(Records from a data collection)

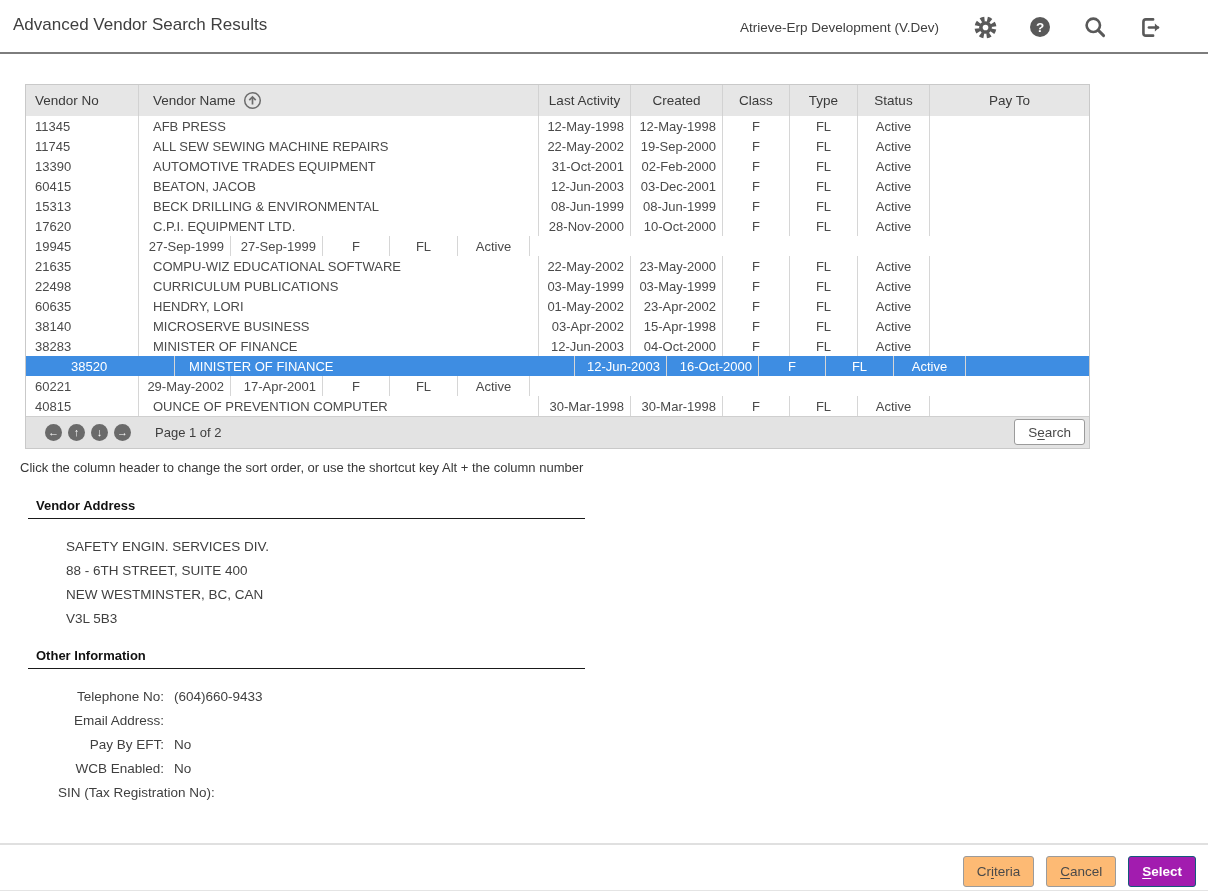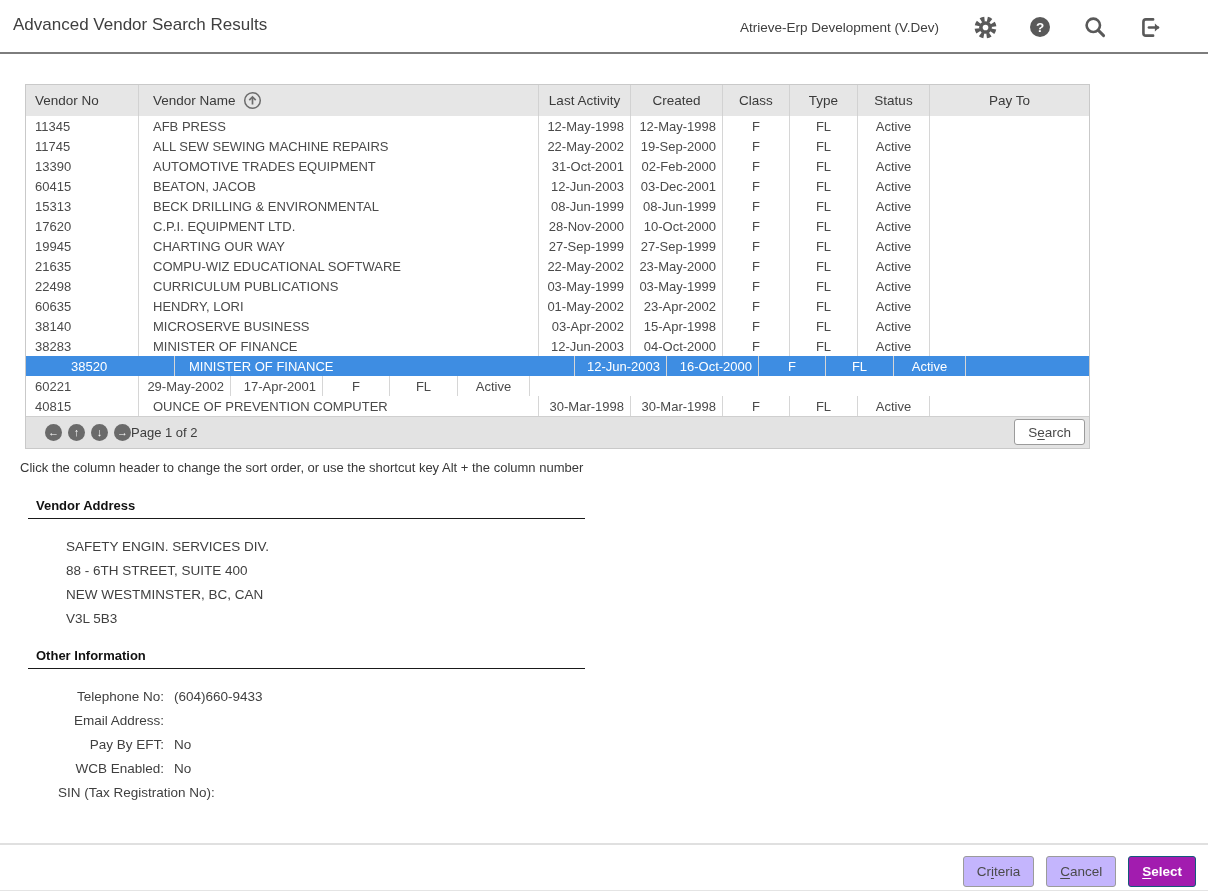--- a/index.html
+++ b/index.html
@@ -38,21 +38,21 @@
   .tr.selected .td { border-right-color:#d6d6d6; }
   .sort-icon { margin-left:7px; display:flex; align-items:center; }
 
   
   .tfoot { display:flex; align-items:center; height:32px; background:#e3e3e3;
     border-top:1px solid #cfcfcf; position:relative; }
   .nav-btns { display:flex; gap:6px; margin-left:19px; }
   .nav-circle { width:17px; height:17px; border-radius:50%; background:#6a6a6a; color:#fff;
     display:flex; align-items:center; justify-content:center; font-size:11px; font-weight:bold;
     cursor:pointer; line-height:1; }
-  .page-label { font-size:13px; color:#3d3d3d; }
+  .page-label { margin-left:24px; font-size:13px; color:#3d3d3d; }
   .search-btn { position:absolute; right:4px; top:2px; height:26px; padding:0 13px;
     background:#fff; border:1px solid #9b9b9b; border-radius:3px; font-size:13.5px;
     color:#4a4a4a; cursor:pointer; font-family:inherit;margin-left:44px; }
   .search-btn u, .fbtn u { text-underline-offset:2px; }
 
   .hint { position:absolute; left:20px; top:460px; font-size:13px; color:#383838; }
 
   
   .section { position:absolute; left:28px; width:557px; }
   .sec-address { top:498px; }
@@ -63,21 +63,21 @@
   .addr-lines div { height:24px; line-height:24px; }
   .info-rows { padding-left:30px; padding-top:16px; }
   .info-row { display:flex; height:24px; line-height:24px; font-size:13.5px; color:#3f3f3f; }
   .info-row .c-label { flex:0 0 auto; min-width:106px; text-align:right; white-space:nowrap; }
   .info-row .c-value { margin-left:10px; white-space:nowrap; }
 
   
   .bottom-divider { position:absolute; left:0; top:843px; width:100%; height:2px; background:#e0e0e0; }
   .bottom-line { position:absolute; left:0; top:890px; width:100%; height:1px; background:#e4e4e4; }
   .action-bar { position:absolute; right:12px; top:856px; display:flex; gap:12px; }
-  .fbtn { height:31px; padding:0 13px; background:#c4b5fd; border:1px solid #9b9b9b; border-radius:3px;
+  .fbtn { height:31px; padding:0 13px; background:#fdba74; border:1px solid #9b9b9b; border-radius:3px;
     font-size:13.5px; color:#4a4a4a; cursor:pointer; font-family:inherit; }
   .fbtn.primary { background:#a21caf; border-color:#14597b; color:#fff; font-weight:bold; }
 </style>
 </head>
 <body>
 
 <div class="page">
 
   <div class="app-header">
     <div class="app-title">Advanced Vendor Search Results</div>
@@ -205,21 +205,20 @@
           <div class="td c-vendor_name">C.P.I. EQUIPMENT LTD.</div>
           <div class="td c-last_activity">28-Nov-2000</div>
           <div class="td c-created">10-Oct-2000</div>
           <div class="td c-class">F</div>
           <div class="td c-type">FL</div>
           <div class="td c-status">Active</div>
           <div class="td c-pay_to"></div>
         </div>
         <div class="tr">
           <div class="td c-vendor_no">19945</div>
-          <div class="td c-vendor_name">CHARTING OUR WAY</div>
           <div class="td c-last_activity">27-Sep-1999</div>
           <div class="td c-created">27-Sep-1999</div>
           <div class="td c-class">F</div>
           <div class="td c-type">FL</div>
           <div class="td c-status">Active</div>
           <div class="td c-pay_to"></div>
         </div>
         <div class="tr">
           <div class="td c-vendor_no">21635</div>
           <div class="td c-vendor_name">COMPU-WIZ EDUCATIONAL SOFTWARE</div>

What you should do
Each record above needs to be retyped exactly, without any pictures.

Reply
--- a/index.html
+++ b/index.html
@@ -38,21 +38,21 @@
   .tr.selected .td { border-right-color:#d6d6d6; }
   .sort-icon { margin-left:7px; display:flex; align-items:center; }
 
   
   .tfoot { display:flex; align-items:center; height:32px; background:#e3e3e3;
     border-top:1px solid #cfcfcf; position:relative; }
   .nav-btns { display:flex; gap:6px; margin-left:19px; }
   .nav-circle { width:17px; height:17px; border-radius:50%; background:#6a6a6a; color:#fff;
     display:flex; align-items:center; justify-content:center; font-size:11px; font-weight:bold;
     cursor:pointer; line-height:1; }
-  .page-label { font-size:13px; color:#3d3d3d; }
+  .page-label { margin-left:24px; font-size:13px; color:#3d3d3d; }
   .search-btn { position:absolute; right:4px; top:2px; height:26px; padding:0 13px;
     background:#fff; border:1px solid #9b9b9b; border-radius:3px; font-size:13.5px;
     color:#4a4a4a; cursor:pointer; font-family:inherit;margin-left:44px; }
   .search-btn u, .fbtn u { text-underline-offset:2px; }
 
   .hint { position:absolute; left:20px; top:460px; font-size:13px; color:#383838; }
 
   
   .section { position:absolute; left:28px; width:557px; }
   .sec-address { top:498px; }
@@ -63,21 +63,21 @@
   .addr-lines div { height:24px; line-height:24px; }
   .info-rows { padding-left:30px; padding-top:16px; }
   .info-row { display:flex; height:24px; line-height:24px; font-size:13.5px; color:#3f3f3f; }
   .info-row .c-label { flex:0 0 auto; min-width:106px; text-align:right; white-space:nowrap; }
   .info-row .c-value { margin-left:10px; white-space:nowrap; }
 
   
   .bottom-divider { position:absolute; left:0; top:843px; width:100%; height:2px; background:#e0e0e0; }
   .bottom-line { position:absolute; left:0; top:890px; width:100%; height:1px; background:#e4e4e4; }
   .action-bar { position:absolute; right:12px; top:856px; display:flex; gap:12px; }
-  .fbtn { height:31px; padding:0 13px; background:#c4b5fd; border:1px solid #9b9b9b; border-radius:3px;
+  .fbtn { height:31px; padding:0 13px; background:#fdba74; border:1px solid #9b9b9b; border-radius:3px;
     font-size:13.5px; color:#4a4a4a; cursor:pointer; font-family:inherit; }
   .fbtn.primary { background:#a21caf; border-color:#14597b; color:#fff; font-weight:bold; }
 </style>
 </head>
 <body>
 
 <div class="page">
 
   <div class="app-header">
     <div class="app-title">Advanced Vendor Search Results</div>
@@ -205,21 +205,20 @@
           <div class="td c-vendor_name">C.P.I. EQUIPMENT LTD.</div>
           <div class="td c-last_activity">28-Nov-2000</div>
           <div class="td c-created">10-Oct-2000</div>
           <div class="td c-class">F</div>
           <div class="td c-type">FL</div>
           <div class="td c-status">Active</div>
           <div class="td c-pay_to"></div>
         </div>
         <div class="tr">
           <div class="td c-vendor_no">19945</div>
-          <div class="td c-vendor_name">CHARTING OUR WAY</div>
           <div class="td c-last_activity">27-Sep-1999</div>
           <div class="td c-created">27-Sep-1999</div>
           <div class="td c-class">F</div>
           <div class="td c-type">FL</div>
           <div class="td c-status">Active</div>
           <div class="td c-pay_to"></div>
         </div>
         <div class="tr">
           <div class="td c-vendor_no">21635</div>
           <div class="td c-vendor_name">COMPU-WIZ EDUCATIONAL SOFTWARE</div>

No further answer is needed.